• [Your goal]:
Leave out all images and set down the records exactly as given.

Records from a dataset:
──────────────────────────────

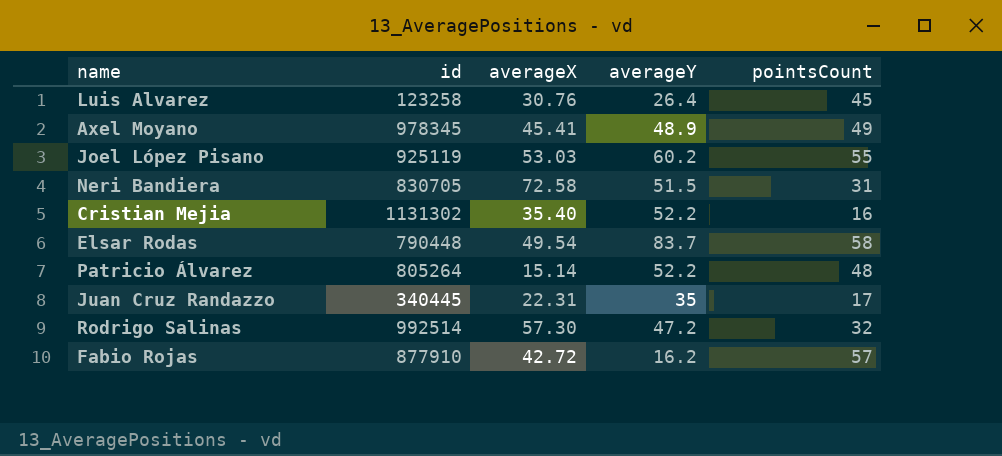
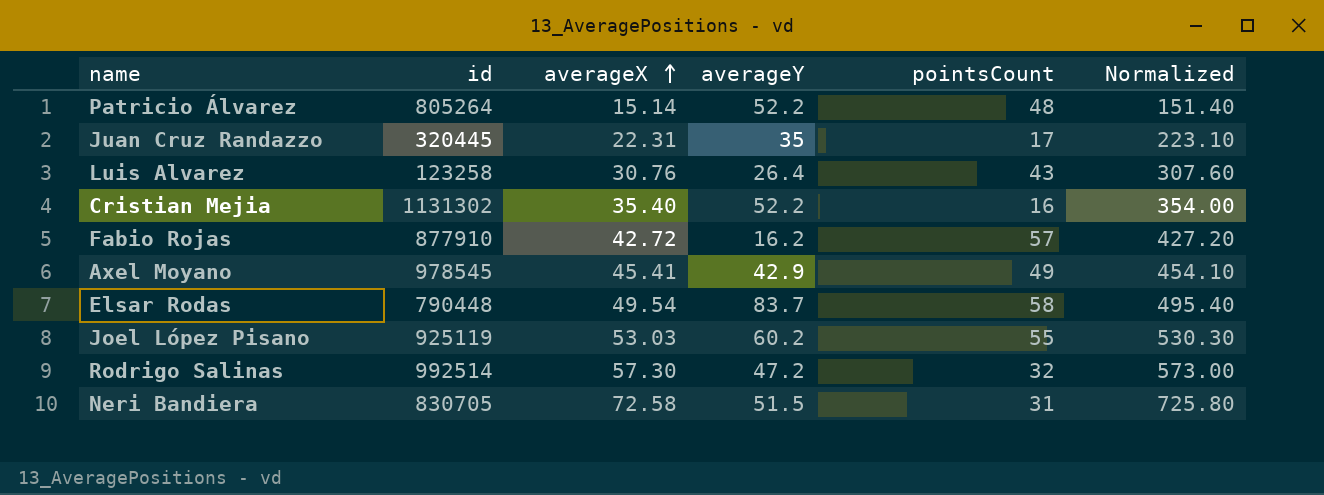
row order: none -> averageX ascending
column Normalized | formula: none -> [averageX] * 10
Juan Cruz Randazzo | id: 340445 -> 320445
Luis Alvarez | pointsCount: 45 -> 43
Axel Moyano | id: 978345 -> 978545
Axel Moyano | averageY: 48.9 -> 42.9

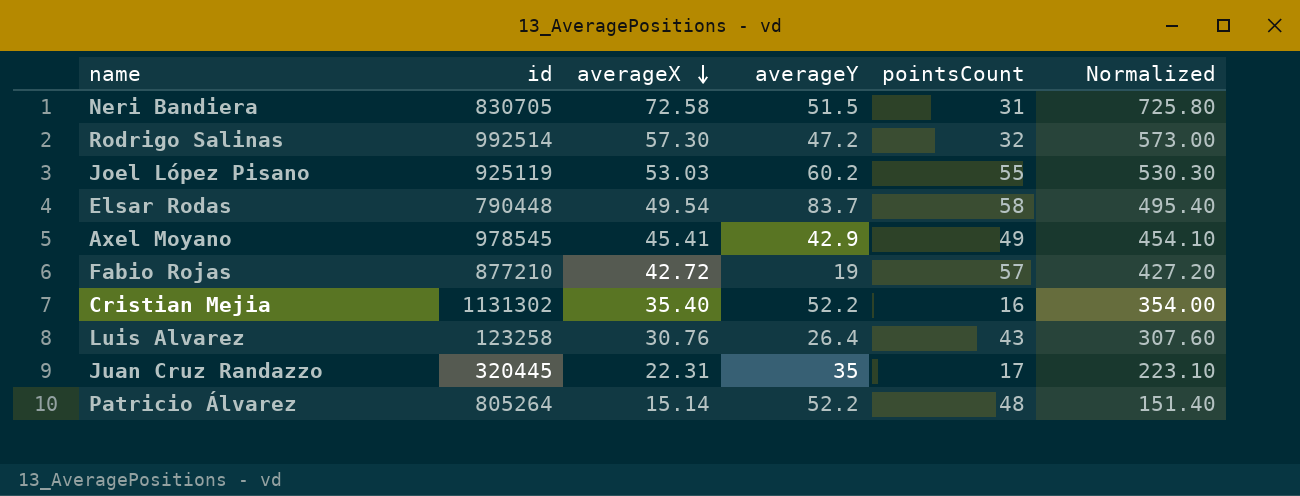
row order: averageX ascending -> averageX descending
Fabio Rojas | id: 877910 -> 877210
Fabio Rojas | averageY: 16.2 -> 19

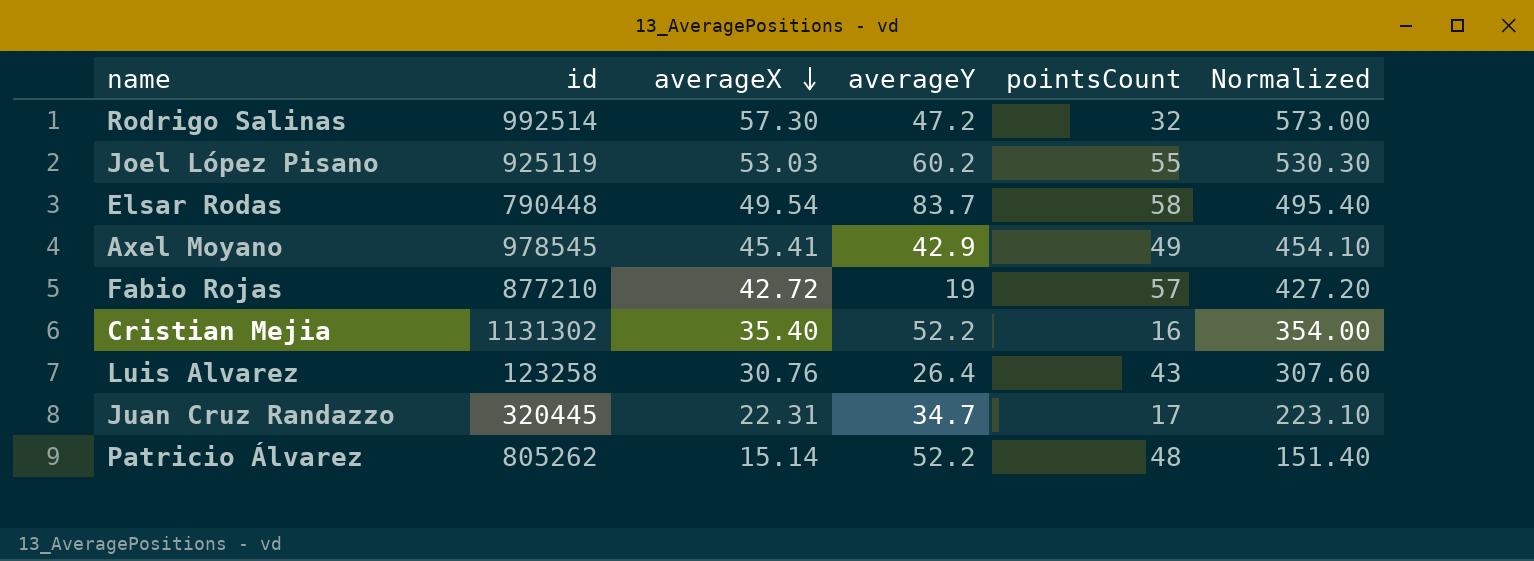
row Neri Bandiera: 830705 | 72.58 | 51.5 | 31 | 725.80 -> none
Juan Cruz Randazzo | averageY: 35 -> 34.7
Patricio Álvarez | id: 805264 -> 805262

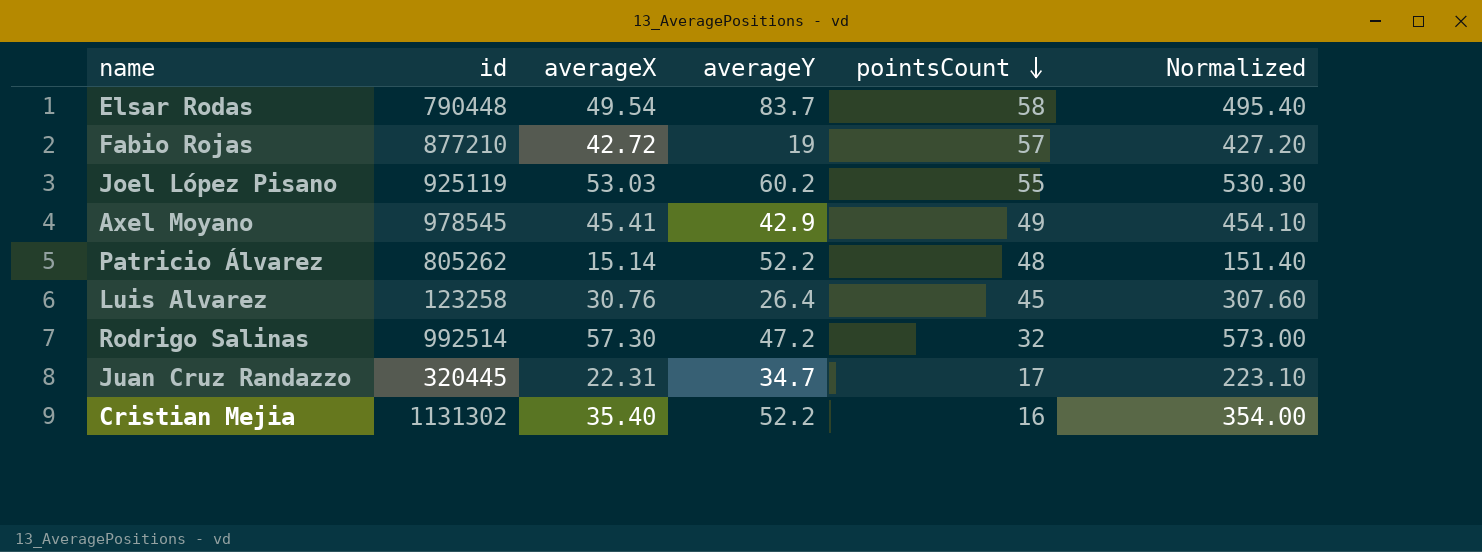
row order: averageX descending -> pointsCount descending
Luis Alvarez | pointsCount: 43 -> 45

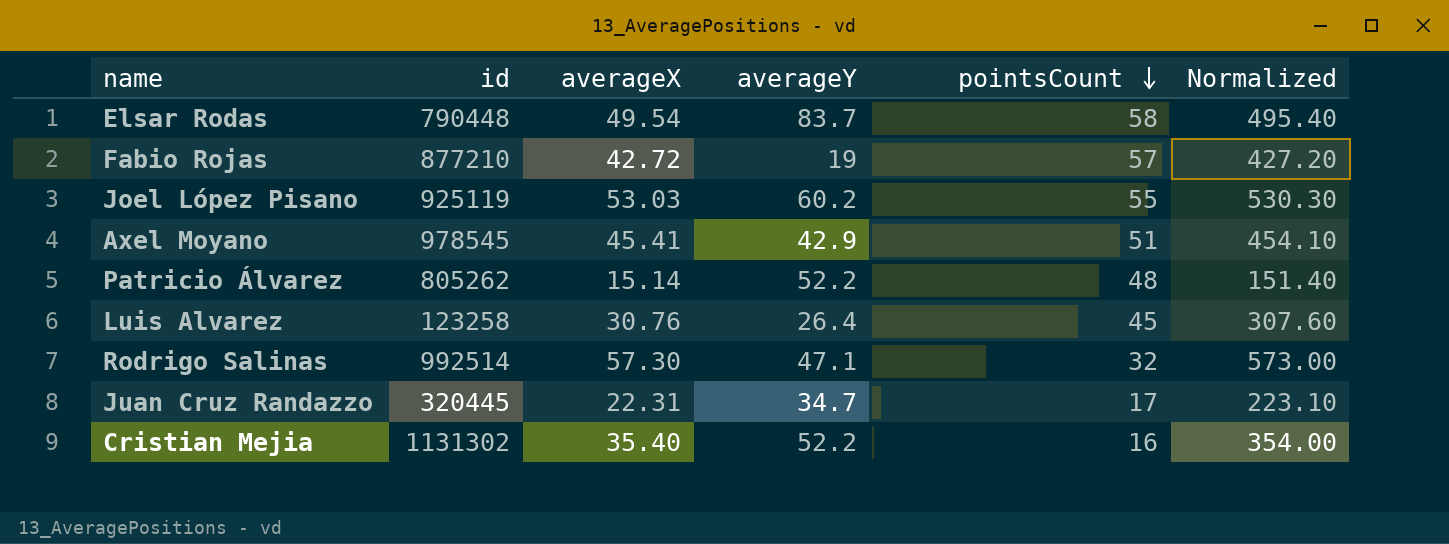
Axel Moyano | pointsCount: 49 -> 51
Rodrigo Salinas | averageY: 47.2 -> 47.1

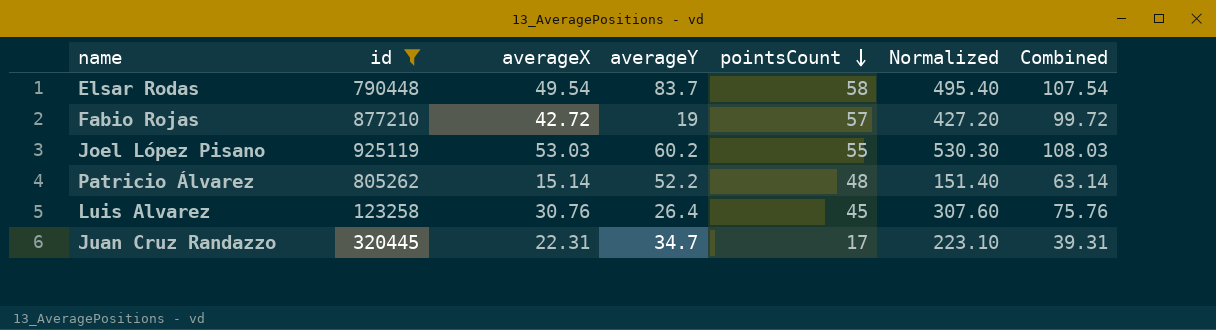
filter: none -> id <= 925119
column Combined | formula: none -> [averageX] + [pointsCount]

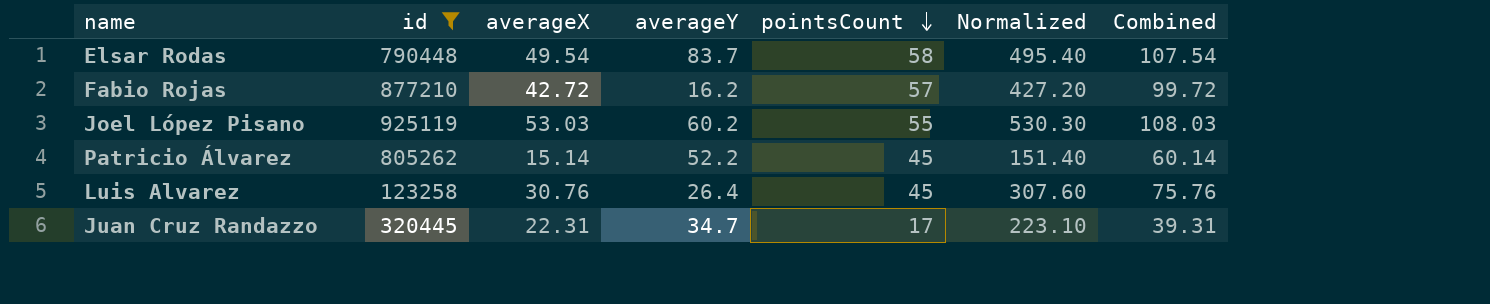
Fabio Rojas | averageY: 19 -> 16.2
Patricio Álvarez | pointsCount: 48 -> 45
Patricio Álvarez | Combined: 63.14 -> 60.14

──────────────────────────────

• [Output of the task]:
row order: none -> averageX ascending
column Normalized | formula: none -> [averageX] * 10
Juan Cruz Randazzo | id: 340445 -> 320445
Luis Alvarez | pointsCount: 45 -> 43
Axel Moyano | id: 978345 -> 978545
Axel Moyano | averageY: 48.9 -> 42.9

row order: averageX ascending -> averageX descending
Fabio Rojas | id: 877910 -> 877210
Fabio Rojas | averageY: 16.2 -> 19

row Neri Bandiera: 830705 | 72.58 | 51.5 | 31 | 725.80 -> none
Juan Cruz Randazzo | averageY: 35 -> 34.7
Patricio Álvarez | id: 805264 -> 805262

row order: averageX descending -> pointsCount descending
Luis Alvarez | pointsCount: 43 -> 45

Axel Moyano | pointsCount: 49 -> 51
Rodrigo Salinas | averageY: 47.2 -> 47.1

filter: none -> id <= 925119
column Combined | formula: none -> [averageX] + [pointsCount]

Fabio Rojas | averageY: 19 -> 16.2
Patricio Álvarez | pointsCount: 48 -> 45
Patricio Álvarez | Combined: 63.14 -> 60.14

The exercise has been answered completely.